Stella digested this in silence, but
it occurred to her that this mild sample of lawlessness
was quite in keeping with the men and the environment.
There was no policeman on the corner, no mechanism
of law and order visible anywhere. The characteristic
attitude of these woodsmen was of intolerance for
restraint, of complete self-sufficiency. It had
colored her brother’s point of view. She
perceived that whereas all her instinct was to know
the rules of the game and abide by them, he, taking
his cue from his environment, inclined to break rules
that proved inconvenient, even to formulate new ones
to apply.
“And suppose,” said she,
“that a game warden should catch you or Mr.
Jack Fyfe killing deer out of season?”
“We’d be hauled up and
fined a hundred dollars or so,” he told her.
“But they don’t catch us.”
He shrugged his shoulders, and smiling
tolerantly upon her, proceeded to smoke.
Dusk was falling now, the long twilight
of the northern seasons gradually deepening, as they
sat in silence. Along the creek bank arose the
evening chorus of the frogs. The air, now hushed
and still, was riven every few minutes by the whir
of wings as ducks in evening flight swept by above.
All the boisterous laughter and talk in the bunkhouse
had died. The woods ranged gloomy and impenetrable,
save only in the northwest, where a patch of sky lighted
by diffused pink and gray revealed one mountain higher
than its fellows standing bald against the horizon.
“Well, I guess it’s time
to turn in.” Benton muffled a yawn.
“Pleasant dreams, Sis. Oh, here’s
your purse. I used part of the bank roll.
You won’t have much use for money up here, anyway.”

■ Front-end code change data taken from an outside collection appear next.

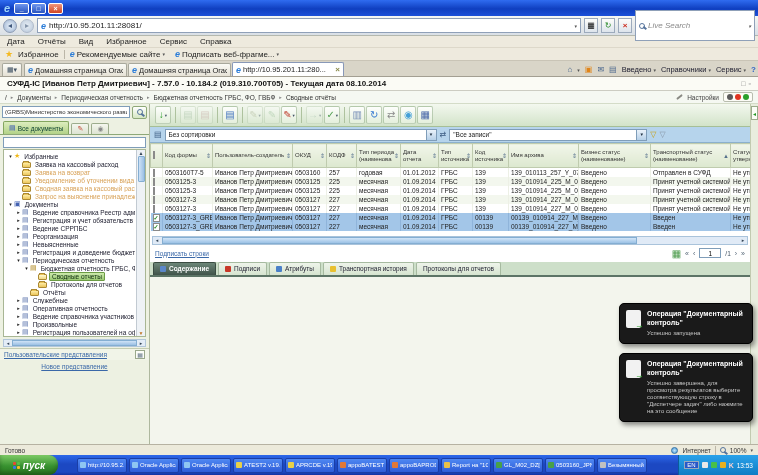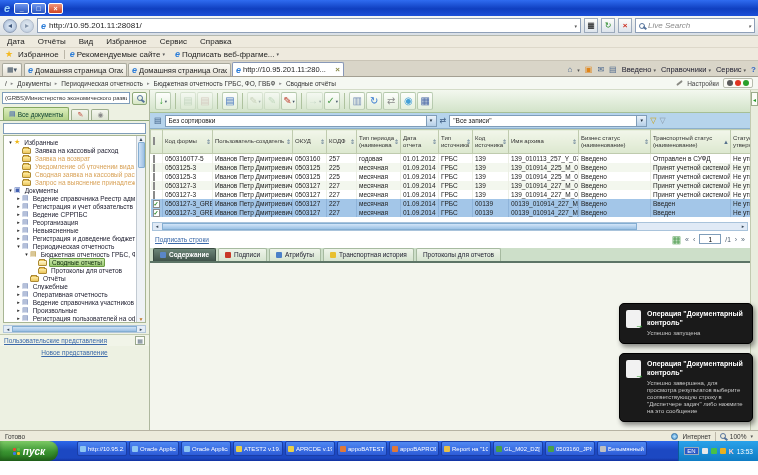--- a/index.html
+++ b/index.html
@@ -18,21 +18,21 @@
   .addrbar{height:20px;background:linear-gradient(#f6f7f3,#d9dfe6);display:flex;align-items:center;
     gap:3px;padding:0 3px;border-bottom:1px solid #b4b8ae;}
   .navcirc{width:14px;height:14px;border-radius:50%;border:1px solid #8d9cb4;flex:none;
     background:radial-gradient(#e8f1fb,#9cb2cf);color:#41597c;font-size:8px;line-height:12px;text-align:center;}
   .addrfield{flex:1;height:15px;background:#fff;border:1px solid #8fa0b8;display:flex;align-items:center;
     gap:3px;padding:0 3px;font-size:8px;color:#222;overflow:hidden;}
   .iemini{color:#2a7cd8;font-style:italic;font-weight:bold;font-size:9px;line-height:8px;flex:none;}
   .abtn{width:14px;height:15px;border:1px solid #9caabc;background:linear-gradient(#fdfdfa,#dde4ec);
     font-size:8px;text-align:center;line-height:13px;flex:none;}
   .abtn.refresh{color:#2a8a2a;} .abtn.stop{color:#cc2a1a;font-weight:bold;}
-  .searchbox{width:120px;height:15px;background:#fff;border:1px solid #8fa0b8;display:flex;align-items:center;
+  .searchbox{width:120px;height:31px;background:#fff;border:1px solid #8fa0b8;display:flex;align-items:center;
     gap:3px;padding:0 3px;font-size:8px;color:#8a8a8a;font-style:italic;flex:none;}
   .mag{width:6px;height:6px;border:1.5px solid #56749c;border-radius:50%;position:relative;flex:none;}
   .mag::after{content:'';position:absolute;width:4px;height:1.5px;background:#56749c;right:-3px;bottom:-1px;transform:rotate(40deg);}
   .menubar{height:12px;background:#eeeade;display:flex;align-items:center;gap:13px;padding:0 7px;
     font-size:8px;color:#222;border-bottom:1px solid #ddd8ca;}
   .favbar{height:13px;background:#eeeade;display:flex;align-items:center;gap:5px;padding:0 5px;
     font-size:8px;color:#222;border-bottom:1px solid #c9c4b6;}
   .star{color:#f4b81e;font-size:9px;line-height:9px;}
   .vsep{width:1px;height:9px;background:#bbb6a8;}
   .favitem{display:flex;align-items:center;gap:2px;}
@@ -156,21 +156,21 @@
   .rightstrip{width:8px;background:#e9edde;border-left:1px solid #c2cab0;display:flex;flex-direction:column;
     align-items:center;padding-top:2px;flex:none;}
   .collapsebtn{width:7px;height:14px;background:#fbfdf7;border:1px solid #9cac8c;color:#2a9a2a;font-size:6px;
     display:flex;align-items:center;justify-content:center;}
   
   .statusbar{height:11px;background:#eceadb;border-top:1px solid #b6b2a2;display:flex;align-items:center;
     gap:8px;padding:0 5px;font-size:6.5px;color:#333;}
   .sb-right{margin-left:auto;display:flex;align-items:center;gap:4px;}
   .globe{width:7px;height:7px;border-radius:50%;border:1px solid #3272a8;background:radial-gradient(#bce2fa,#4a9ad8);}
   .taskbar{height:20px;background:linear-gradient(#2d68ea,#1c48c2 45%,#1c48c2 85%,#1232a0);display:flex;
-    gap:18px;}
+    align-items:center;gap:18px;}
   .startbtn{height:20px;width:58px;flex:none;background:linear-gradient(#7ecb66,#389230 55%,#297a20);
     border-radius:0 9px 9px 0;color:#fff;font-weight:bold;font-style:italic;font-size:10px;display:flex;
     align-items:center;justify-content:center;gap:3px;box-shadow:inset 0 -3px 4px rgba(0,0,0,.25);}
   .flag{display:grid;grid-template-columns:3px 3px;grid-template-rows:3px 3px;gap:1px;}
   .flag span{border-radius:1px;}
   #tasks{display:flex;flex:1;gap:2px;min-width:0;padding:0 1px;}
   .task{flex:1;max-width:50px;height:15px;background:linear-gradient(#4f88f2,#2d5cd8);border:1px solid #1a3ea6;
     border-radius:2px;display:flex;align-items:center;gap:2px;padding:0 2px;color:#fff;font-size:6px;overflow:hidden;min-width:0;}
   .task-ic{width:6px;height:6px;border-radius:1px;flex:none;}
   .task-lbl{white-space:nowrap;overflow:hidden;}
@@ -278,20 +278,27 @@
           <span class="caret5">▾</span>
         </span>
         <span class="cmditem">
           <span>Сервис</span>
           <span class="caret5">▾</span>
         </span>
         <span class="cmdic help">?</span>
       </div>
   </div>
 
+  <div class="appheader">
+    <span>СУФД-IC [Иванов Петр Дмитриевич] - 7.57.0 - 10.184.2 (019.310.700Т05) - Текущая дата 08.10.2014</span>
+    <span class="hdr-icons">
+      <span>□</span>
+      <span>▫</span>
+    </span>
+  </div>
 
   <div class="crumbrow">
     <div id="crumbs">
         <span class="crumb">/</span>
         <span class="crumb-sep">▸</span>
         <span class="crumb">Документы</span>
         <span class="crumb-sep">▸</span>
         <span class="crumb">Периодическая отчетность</span>
         <span class="crumb-sep">▸</span>
         <span class="crumb">Бюджетная отчетность ГРБС, ФО, ГВБФ</span>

He flipped the purse across to her
and sauntered into his bedroom. Stella sat gazing
thoughtfully at the vast bulk of Mount Douglas a few
minutes longer. Then she too went into the box-like
room, the bare discomfort of which chilled her merely
to behold.
With a curious uncertainty, a feeling
of reluctance for the proceeding almost, she examined
the contents of her purse. For a little time she
stood gazing into it, a queer curl to her full red
lips. Then she flung it contemptuously on the
bed and began to take down her hair.
“’A rich, rough, tough
country, where it doesn’t do to be finicky about
anything,’” she murmured, quoting a line
from one of Charlie Benton’s letters. “It
would appear to be rather unpleasantly true. Particularly
the last clause.”
In her purse, which had contained
one hundred and ten dollars, there now reposed in
solitary state a twenty-dollar bill.